Invite a student to read Doctrine and Covenants 64:33–34 aloud. Ask the class to look for what else the Lord taught the elders.

  • What does the Lord’s message in verse 33 mean for you?

  • In addition to requiring our hearts, what does the Lord require of us? (Add the following words so that the truth on the board reads as follows: The Lord requires our hearts and our willing minds.)

  • What does it mean to you that the Lord requires your willing mind?

Point out that in verses 34–36 the Lord taught that if we do not obey Him with our hearts and our minds, we will not enjoy the blessings of Zion. Summarize Doctrine and Covenants 64:37–43 by explaining that the Lord testified of the glorious future of Zion.

Invite students to consider the degree to which their own hearts are devoted to the Lord. Encourage them to prayerfully ponder how they can give their hearts and minds more fully to the Lord.

Doctrine and Covenants 65

The Lord declares that the gospel will fill the whole earth

Write the following incomplete statement on the board, and ask students to think about how they would complete it: One of the important responsibilities I have as a member of the Church is to …
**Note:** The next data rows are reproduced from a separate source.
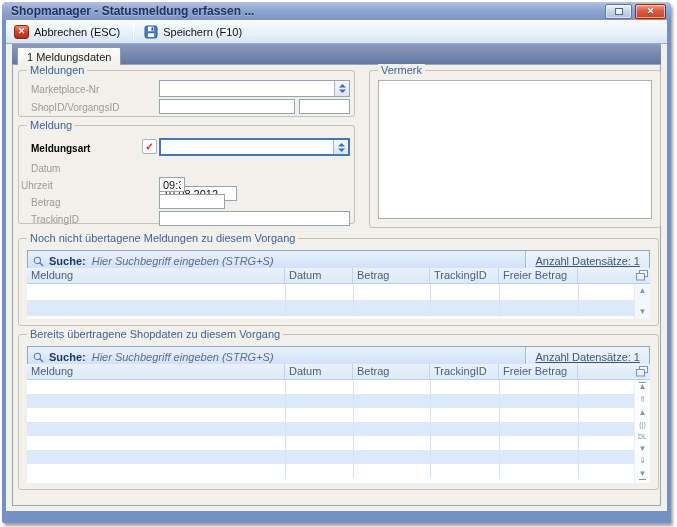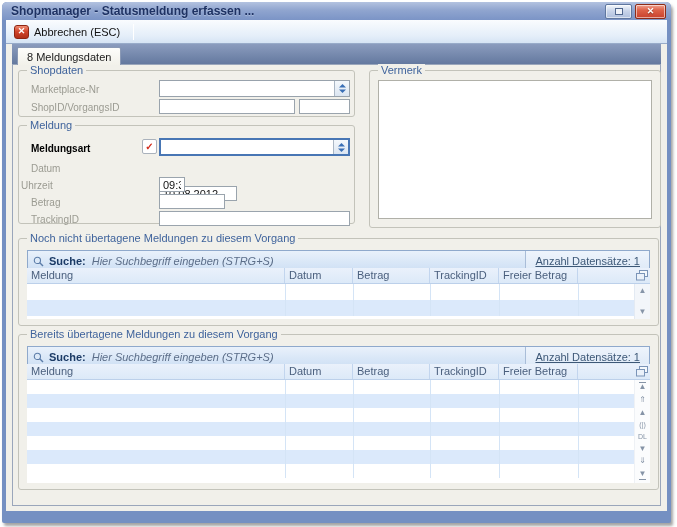--- a/index.html
+++ b/index.html
@@ -112,6 +112,15 @@
           <span>Abbrechen (ESC)</span>
         </div>
         <div class="tb-sep"></div>
+        <div class="tool-btn">
+          <svg class="icon-save" width="14" height="14" viewBox="0 0 14 14">
+            <rect x="1" y="1" width="12" height="12" rx="2" fill="#4d7fc4" stroke="#2c5693"></rect>
+            <rect x="4" y="1.6" width="5.6" height="4.6" fill="#fff"></rect>
+            <rect x="7.4" y="2.4" width="1.6" height="3.2" fill="#2c5693"></rect>
+            <rect x="3.4" y="8" width="7.2" height="4.4" fill="#fff" stroke="#2c5693" stroke-width="0.6"></rect>
+          </svg>
+          <span>Speichern (F10)</span>
+        </div>
       </div>
 
       <div class="content">

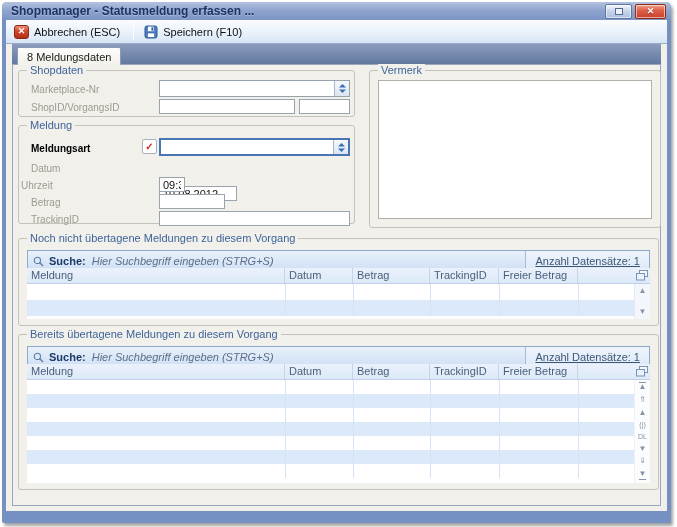--- a/index.html
+++ b/index.html
@@ -126,7 +126,7 @@
       <div class="content">
         <div class="tabstrip"></div>
         <div class="tab">
-          <span>8 Meldungsdaten</span>
+          <span>1 Meldungsdaten</span>
         </div>
 
         <div class="tabpage">

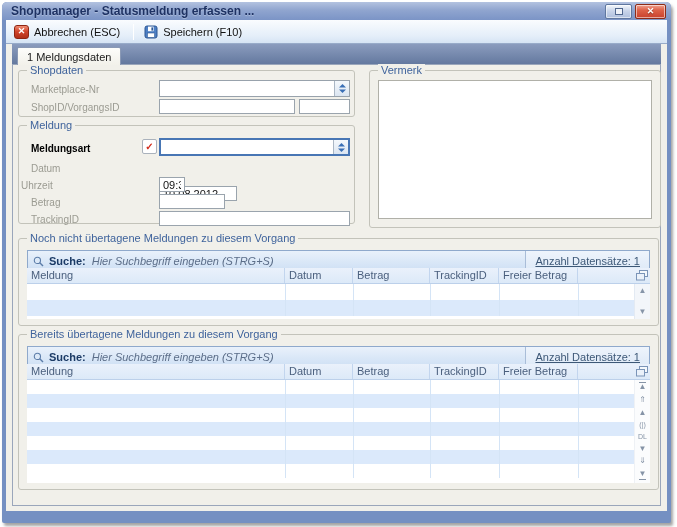--- a/index.html
+++ b/index.html
@@ -132,7 +132,7 @@
         <div class="tabpage">
 
           <div class="group" style="left:5px;top:5px;width:337px;height:47px;">
-            <span class="legend">Shopdaten</span>
+            <span class="legend">Meldungen</span>
             <span class="flabel" style="left:12px;top:13px;">Marketplace-Nr</span>
             <div class="combo" style="left:140px;top:9px;width:191px;">
               <span></span>

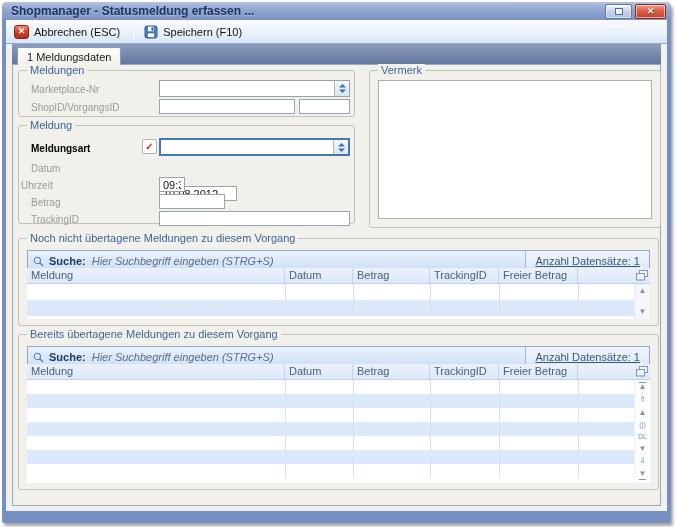--- a/index.html
+++ b/index.html
@@ -213,7 +213,7 @@
           </div>
 
           <div class="group g2" style="left:5px;top:269px;width:641px;height:156px;">
-            <span class="legend">Bereits übertagene Meldungen zu diesem Vorgang</span>
+            <span class="legend">Bereits übertragene Shopdaten zu diesem Vorgang</span>
             <div class="searchbar">
               <svg width="11" height="11" viewBox="0 0 11 11">
                 <circle cx="4.4" cy="4.4" r="3.1" fill="#dce9f8" stroke="#5b7ca8" stroke-width="1.1"></circle>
Invite students to look for a truth as they study Doctrine and Covenants 65 that will help them complete this statement.

Invite several students to take turns reading aloud from Doctrine and Covenants 65:1–6. Ask the class to look for a repeated word or phrase that helps us understand what important responsibility we have. Ask students to report what they find.

  • What do you think the phrases “prepare ye the way of the Lord” and “prepare ye the supper of the Lamb” in verse 3 mean? (Both of these phrases refer to preparing for the Lord’s Second Coming.)

  • According to verse 5, what did the Lord tell us to do to prepare for the Second Coming of Jesus Christ?

  • Based on these verses, what is one way to complete the statement on the board? (After students respond, write the following truth on the board: We have the responsibility to prepare ourselves and others for the Second Coming of Jesus Christ.)

  • In what ways can we help prepare ourselves and others for the Second Coming of Jesus Christ?

To close the lesson, testify of the importance of preparing ourselves and others for the Lord’s Second Coming. Testify that the keys of the kingdom are on earth with living prophets (see D&C 65:2) and that the restored gospel of Jesus Christ will roll forth to the ends of the earth to prepare the world for the Second Coming. Invite students to seek to prepare themselves and others for the Lord’s Second Coming.